Por Nill Júnior, radialista e editor do Blog do Nill, de Afogados da Ingazeira

A notícia da semana foi o anúncio do governo cubano de que repatriará os profissionais do Mais Médicos, alegando ameaças e declarações do presidente eleito Jair Bolsonaro, assim como condicionantes que vão de encontro ao acordo de cooperação entre os dois países.

Só na região do Pajeú, mais de 120 mil pessoas de comunidades carentes, afastadas, isoladas, não viam historicamente a cor de um médico brasileiro, formado em sua maioria para status e dinheiro. Os cubanos preencheram com qualidade, humanismo e dignidade essa lacuna, em uma cooperação premiada pela OMS.

Quem escreve esta coluna tem uma visão moderada sobre algumas questões. Uma delas, de que não há “céu pleno” nem no capitalismo nem nos modelos de esquerda, rotulados de comunistas. Mas também não há só fogo e enxofre nos dois campos.

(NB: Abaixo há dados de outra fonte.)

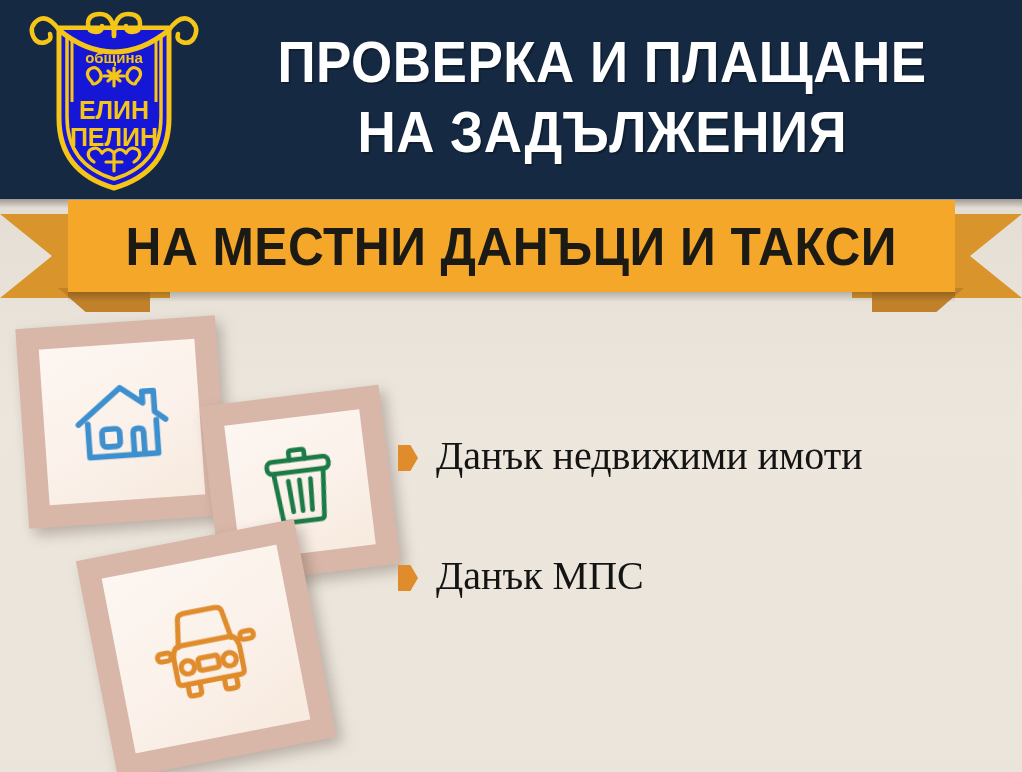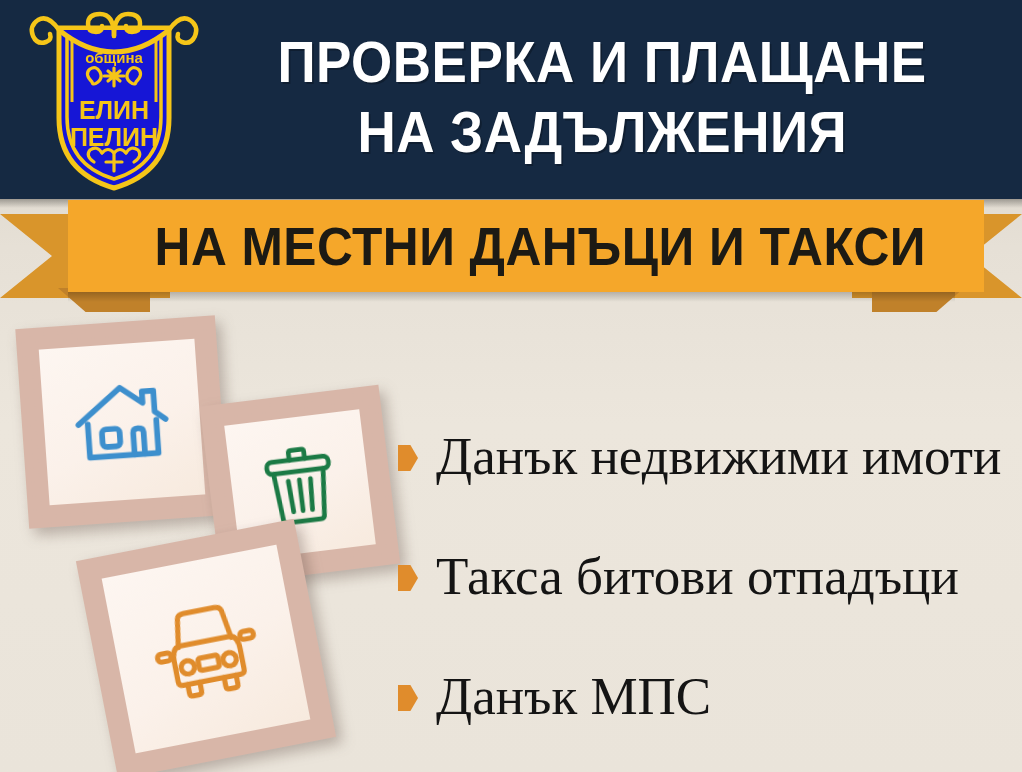"НА МЕСТНИ ДАНЪЦИ И ТАКСИ" .ribbon-main { padding-left: 29px -> none }
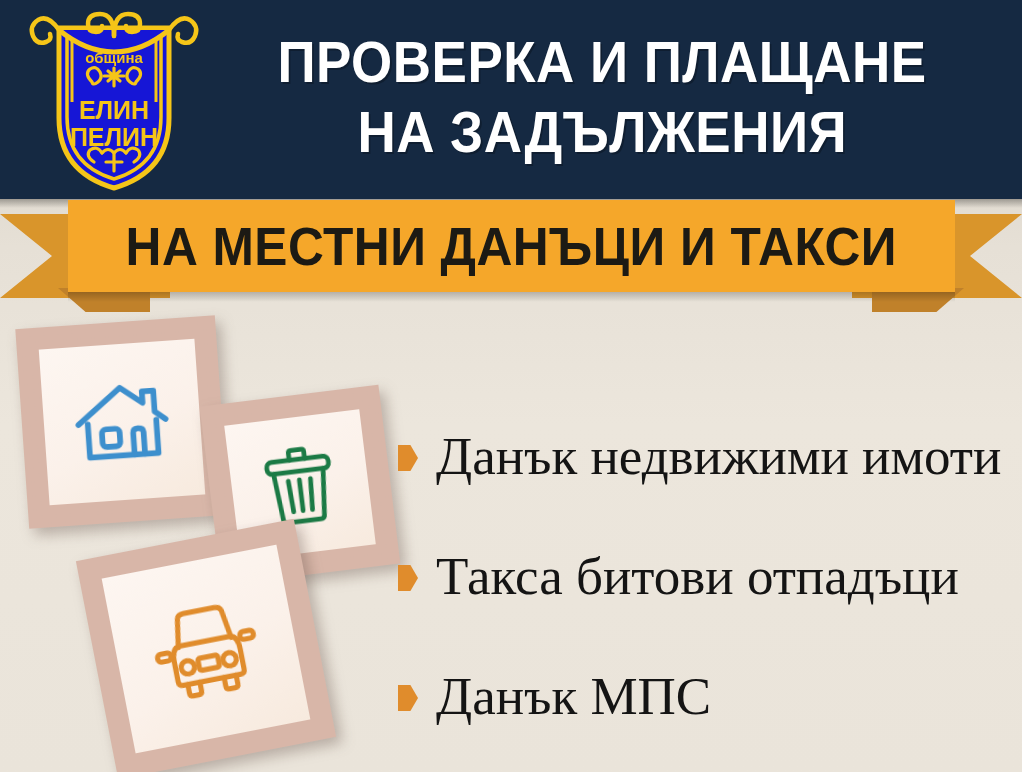"Данък недвижими имоти" .bullet-text { font-size: 53px -> 40px }
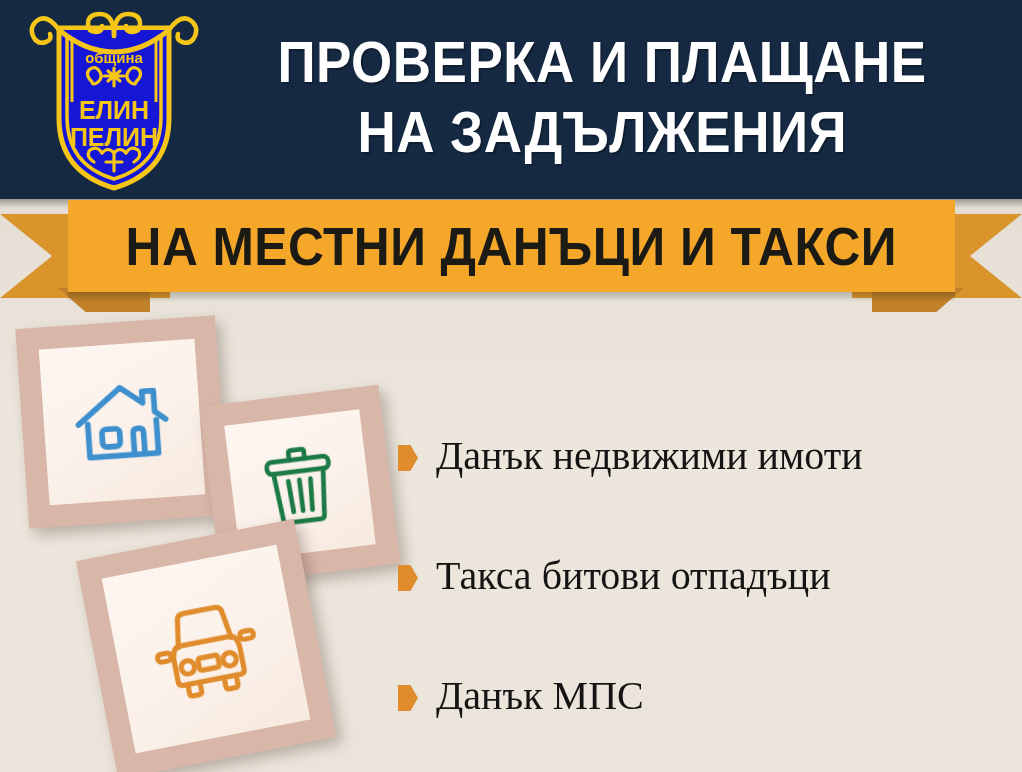"Такса битови отпадъци" div.bullet-row { html: <div> <span></span> <span>Такса битови отпадъци</span> </div> -> none }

Da ditadura de esquerda da Venezuela,  por exemplo, nada se aproveita. Do modelo capitalista de Trump, também não. Mas deveria haver mais conhecimento do modelo de saúde e educação cubanas, duas das coisas que dão muito certo em um país pobre, penalizado por um embargo fruto de um regime que já pede a anos mais democracia e participação popular.

É essa radicalização é que mostra como o debate foi raso e pobre no Brasil. Não há exemplo melhor:  por ideologismo e falta de conhecimento, perdemos uma parceria que salva vidas onde médico formado no Brasil para carreira contaminada pelas chagas do capitalismo, não vai, salvo exceções.

Mais grave é a transferência de responsabilidades. Quem votou em Jair Bolsonaro sabia que isso aconteceria e inclusive pregou o fim das relações diplomáticas com a ilha. “Não vamos transformar o Brasil em uma Cuba”, pregavam. “Eu duvido quem queira ser atendido pelos cubanos”, afirmou o presidente eleito em meio à polêmica. Antes da eleição, já havia avisado: “Em 2019, ao lado de vocês, vamos dar uma canetada mandando 14 mil médicos lá pra Cuba”, avisou, falando a estudantes de medicina da Unicamp.

Assim, se você votou no Capitão e, como muitos nas redes sociais, torceu e foi às ruas por esse rompimento, por mais que se possa discordar nesse tema, parabéns pela coerência e por defender essa posição. Se diz, como Bolsonaro, que o programa “escraviza os médicos”, “que o dinheiro fica retido com a ditadura cubana”, que “médico cubano tem que provar qualificação como o brasileiro”, que “acabou a boquinha cubana”, etc, certamente não está entre os que pagarão o preço disso, mas ao menos não se esconde ao sabor dos ventos.

Alguns estão na região inclusive empolgados em ter candidaturas locais em nossas cidades amparados pela votação do candidato, um direito legítimo, mais ainda daqui a dois anos, quando o governo Bolsonaro já terá dito a que veio.

Agora, se está com o discurso de que não esperava, não sabia, ou de que a culpa é unilateralmente da “ditadura cubana”, desculpe a franqueza: ou foi enganado e é um alienado político, longe do prumo da história recente, ou lhe falta coragem para assumir a decisão que tomou.

Nos dois casos, assumam que para isso também escolheram o presidente eleito. Muitos comemoraram a indicação de Moro para Justiça, por exemplo, um passo que a princípio, teve mais aprovação que rejeição. Mas o efeito colateral dessa decisão – regiões pobres sem atenção básica – também é consequência de sua decisão, esperada e cantada aos quatro cantos. Voto tem consequências, umas boas, outras, nem tanto. Arquem com todas elas.